**The task:** Only the pictures are to be left out; return the rest of the data exactly as it stands.
*** Data excerpts Section Begins ***
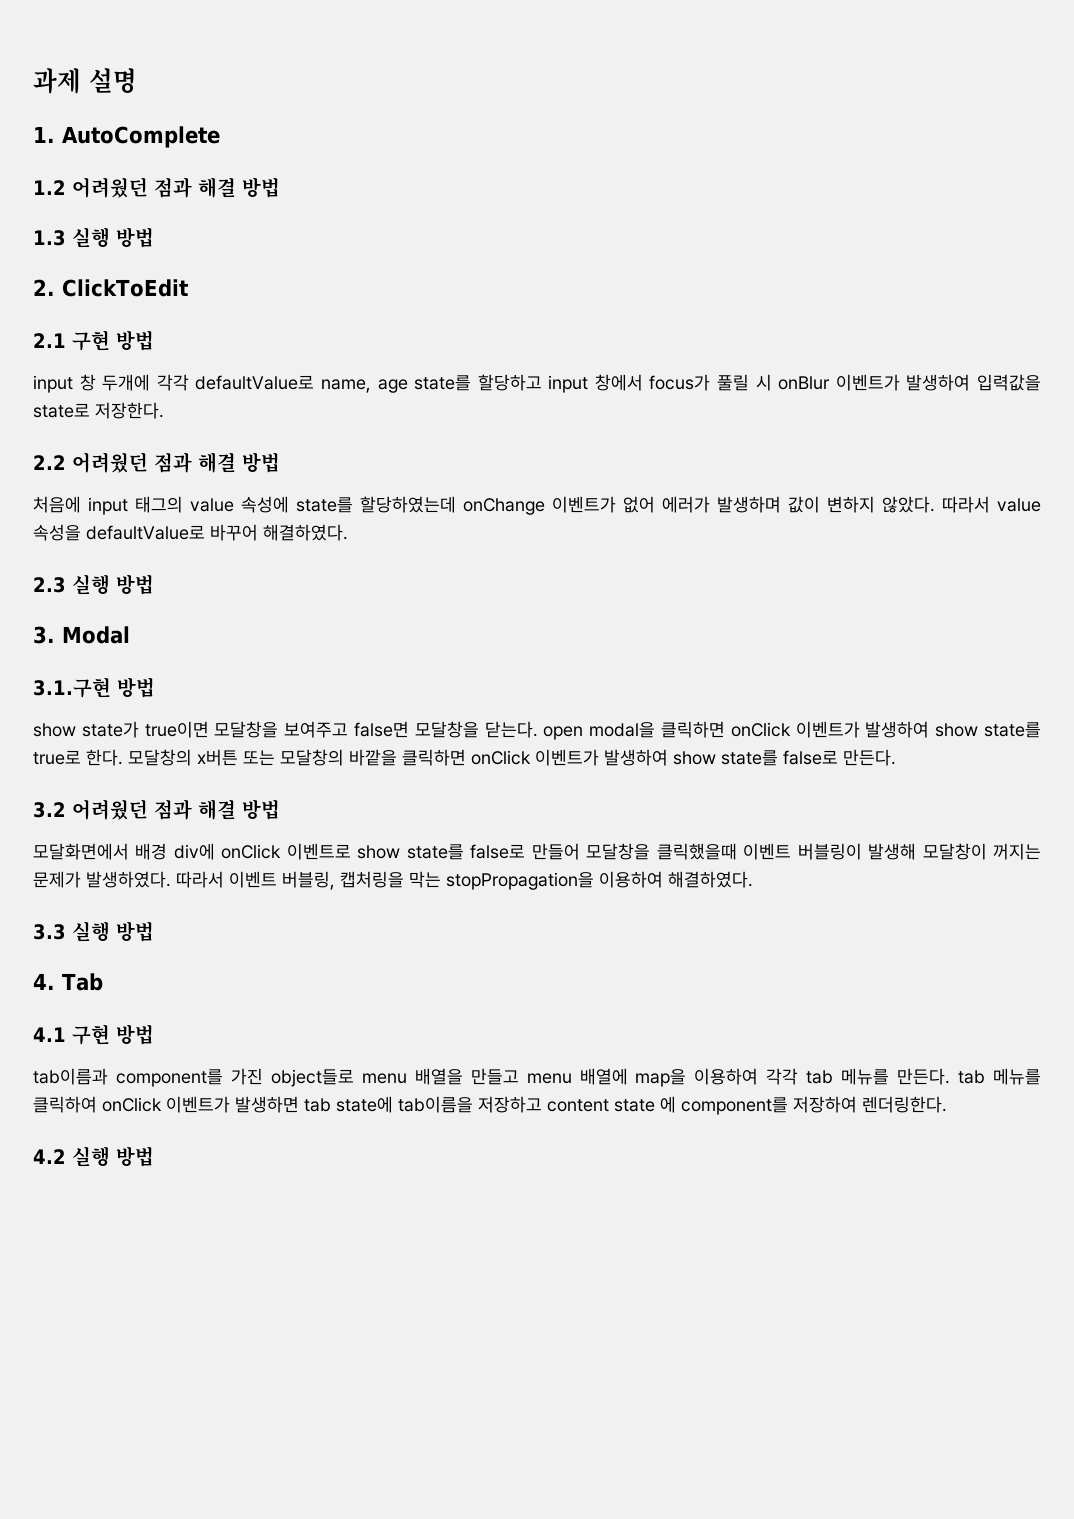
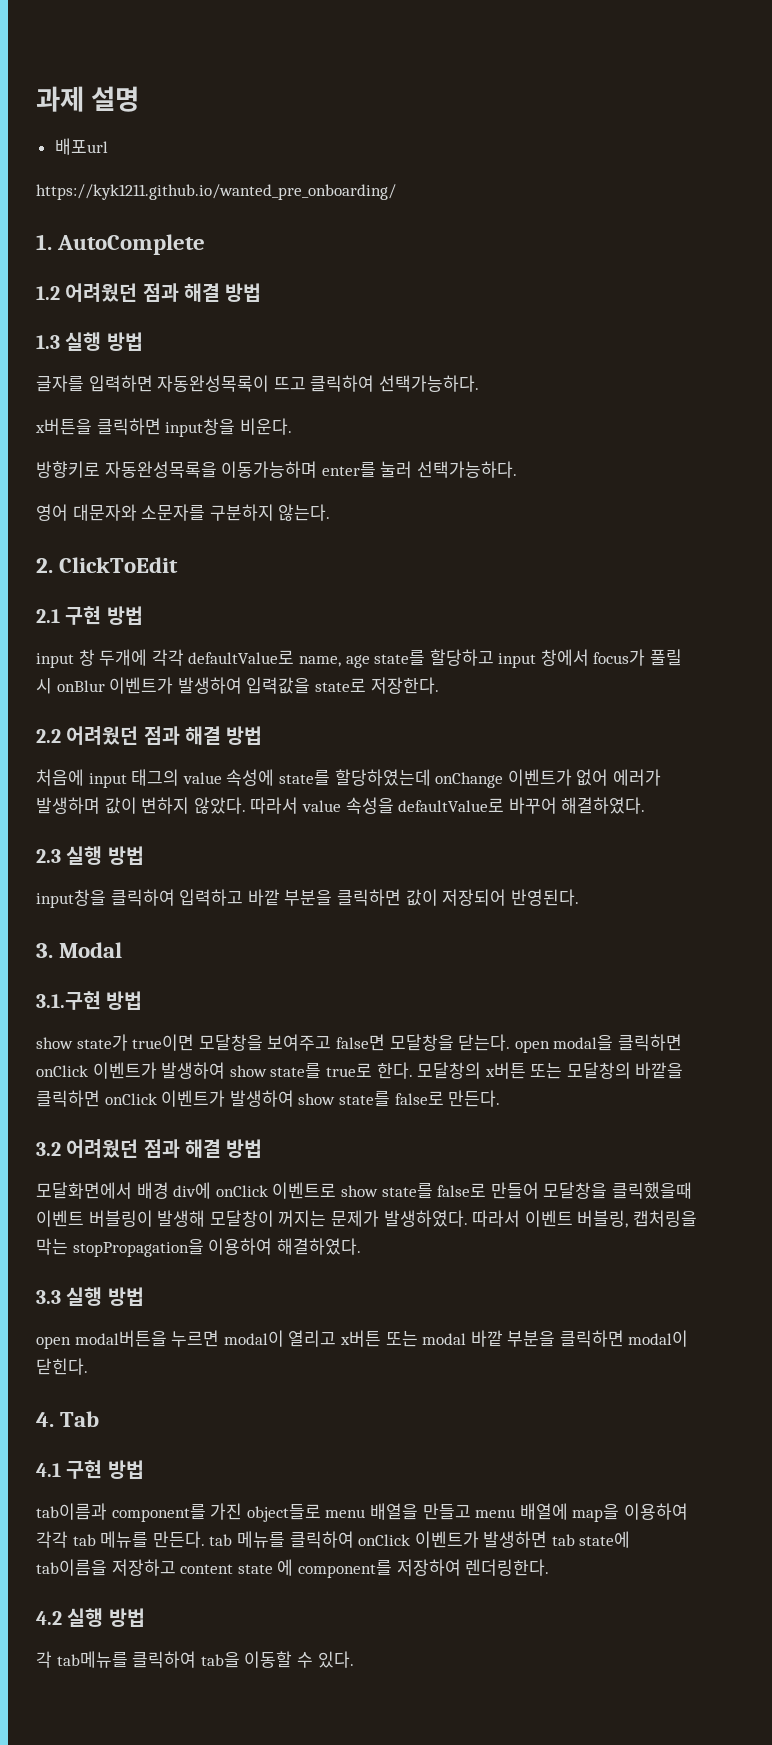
(137, 80) none -> [54,138,108,155] [36,184,396,200] // 배포url // https://kyk1211.github.io/wanted_pre_onboarding/
(154, 237) none -> [36,375,479,392] [35,418,292,437] [36,461,517,478] [36,504,331,521] // 글자를 입력하면 자동완성목록이 뜨고 클릭하여 선택가능하다. // x버튼을 클릭하면 input창을 비운다. // 방향키로 자동완성목록을 이동가능하며 enter를 눌러 선택가능하다. // 영어 대문자와 소문자를 구분하지 않는다.
(154, 584) none -> [36,889,579,908] // input창을 클릭하여 입력하고 바깥 부분을 클릭하면 값이 저장되어 반영된다.
(154, 931) none -> [36,1330,689,1349] [36,1358,88,1375] // open modal버튼을 누르면 modal이 열리고 x버튼 또는 modal 바깥 부분을 클릭하면 modal이 닫힌다.
(154, 1156) none -> [36,1651,354,1668] // 각 tab메뉴를 클릭하여 tab을 이동할 수 있다.

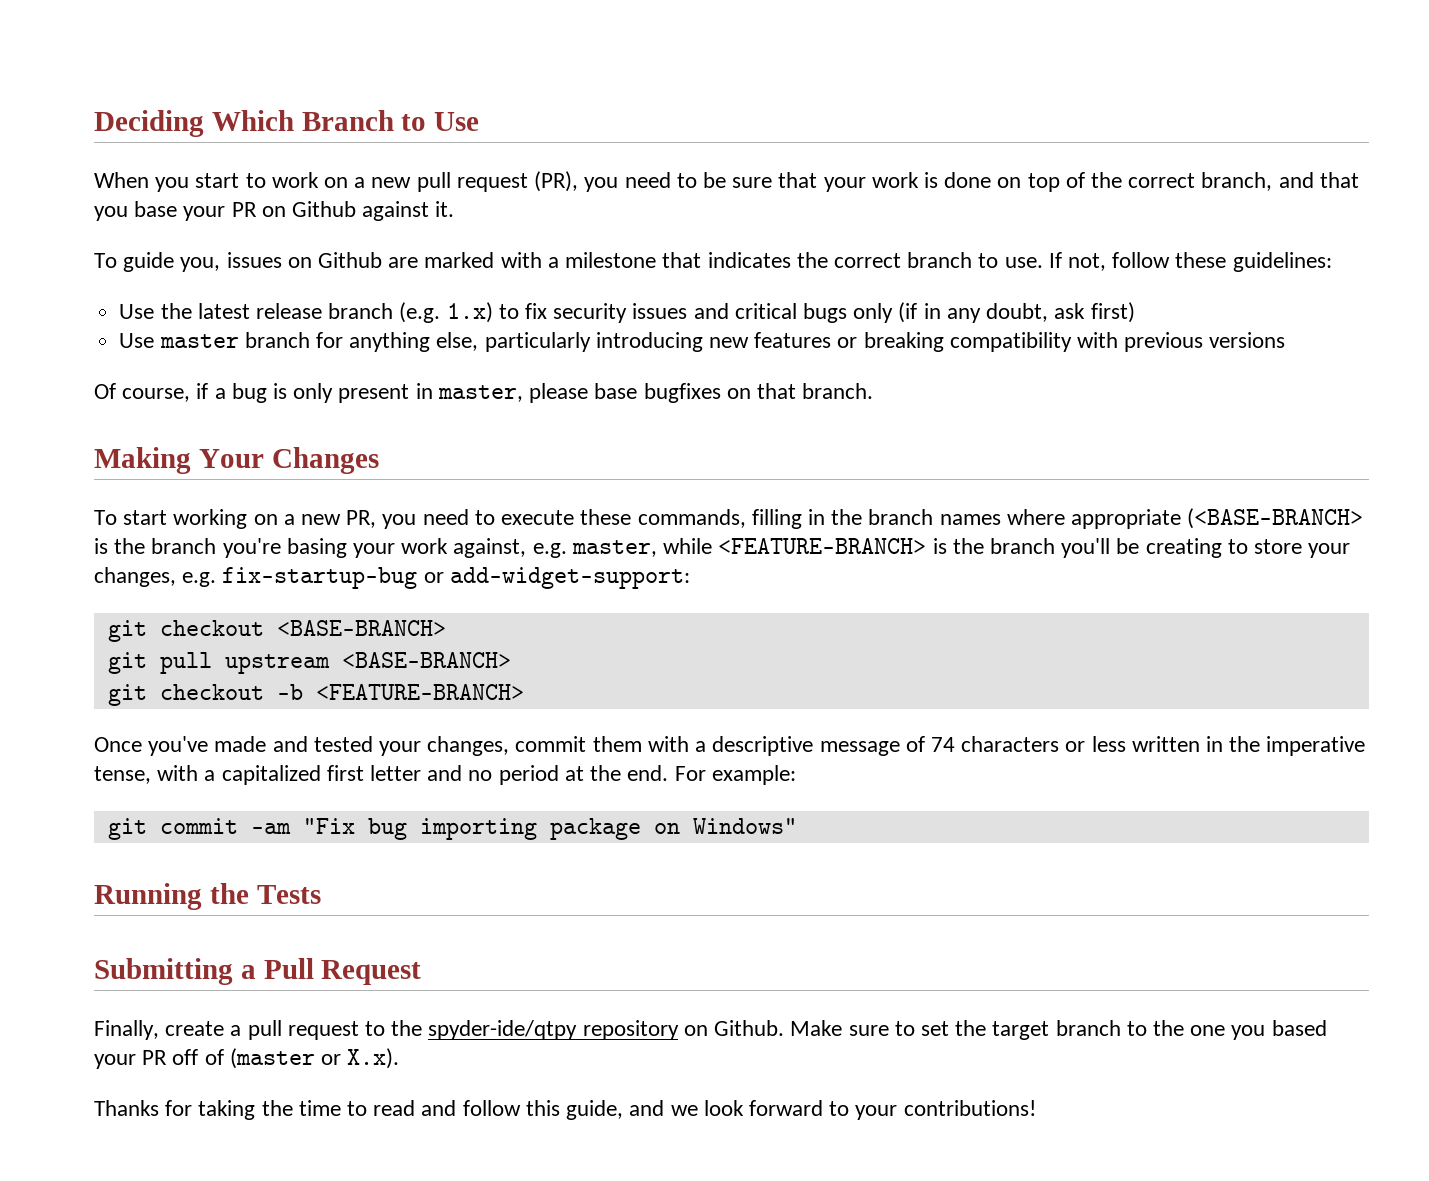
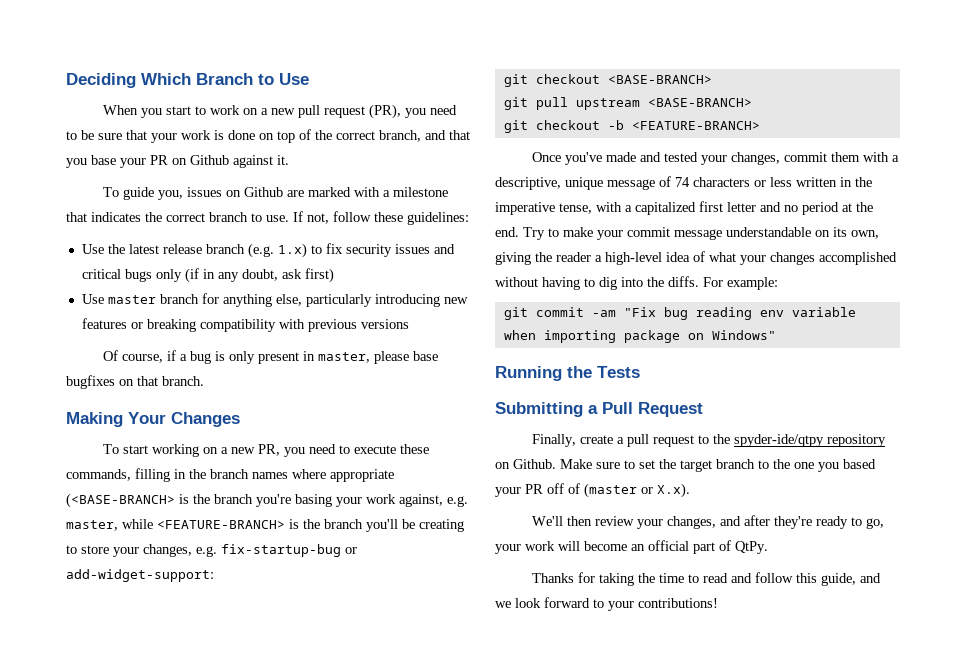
[712,736,814,756] descriptive -> [495,177,603,190] descriptive, unique
(669, 773) none -> [523,227,879,240] [495,251,897,265] [495,276,699,290] Try to make your commit message understandable on its own, giving the reader a high-level idea of what your changes accomplished without having to dig into the diffs.
(407, 829) none -> [695,307,856,320] [503,330,536,340] reading env variable when
(400, 1058) none -> [532,515,885,529] [495,540,768,554] // We'll then review your changes, and after they're ready to go, your work will become an official part of QtPy.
*** Data excerpts Section Ends ***
**Result:**
(137, 80) none -> [54,138,108,155] [36,184,396,200] // 배포url // https://kyk1211.github.io/wanted_pre_onboarding/
(154, 237) none -> [36,375,479,392] [35,418,292,437] [36,461,517,478] [36,504,331,521] // 글자를 입력하면 자동완성목록이 뜨고 클릭하여 선택가능하다. // x버튼을 클릭하면 input창을 비운다. // 방향키로 자동완성목록을 이동가능하며 enter를 눌러 선택가능하다. // 영어 대문자와 소문자를 구분하지 않는다.
(154, 584) none -> [36,889,579,908] // input창을 클릭하여 입력하고 바깥 부분을 클릭하면 값이 저장되어 반영된다.
(154, 931) none -> [36,1330,689,1349] [36,1358,88,1375] // open modal버튼을 누르면 modal이 열리고 x버튼 또는 modal 바깥 부분을 클릭하면 modal이 닫힌다.
(154, 1156) none -> [36,1651,354,1668] // 각 tab메뉴를 클릭하여 tab을 이동할 수 있다.

[712,736,814,756] descriptive -> [495,177,603,190] descriptive, unique
(669, 773) none -> [523,227,879,240] [495,251,897,265] [495,276,699,290] Try to make your commit message understandable on its own, giving the reader a high-level idea of what your changes accomplished without having to dig into the diffs.
(407, 829) none -> [695,307,856,320] [503,330,536,340] reading env variable when
(400, 1058) none -> [532,515,885,529] [495,540,768,554] // We'll then review your changes, and after they're ready to go, your work will become an official part of QtPy.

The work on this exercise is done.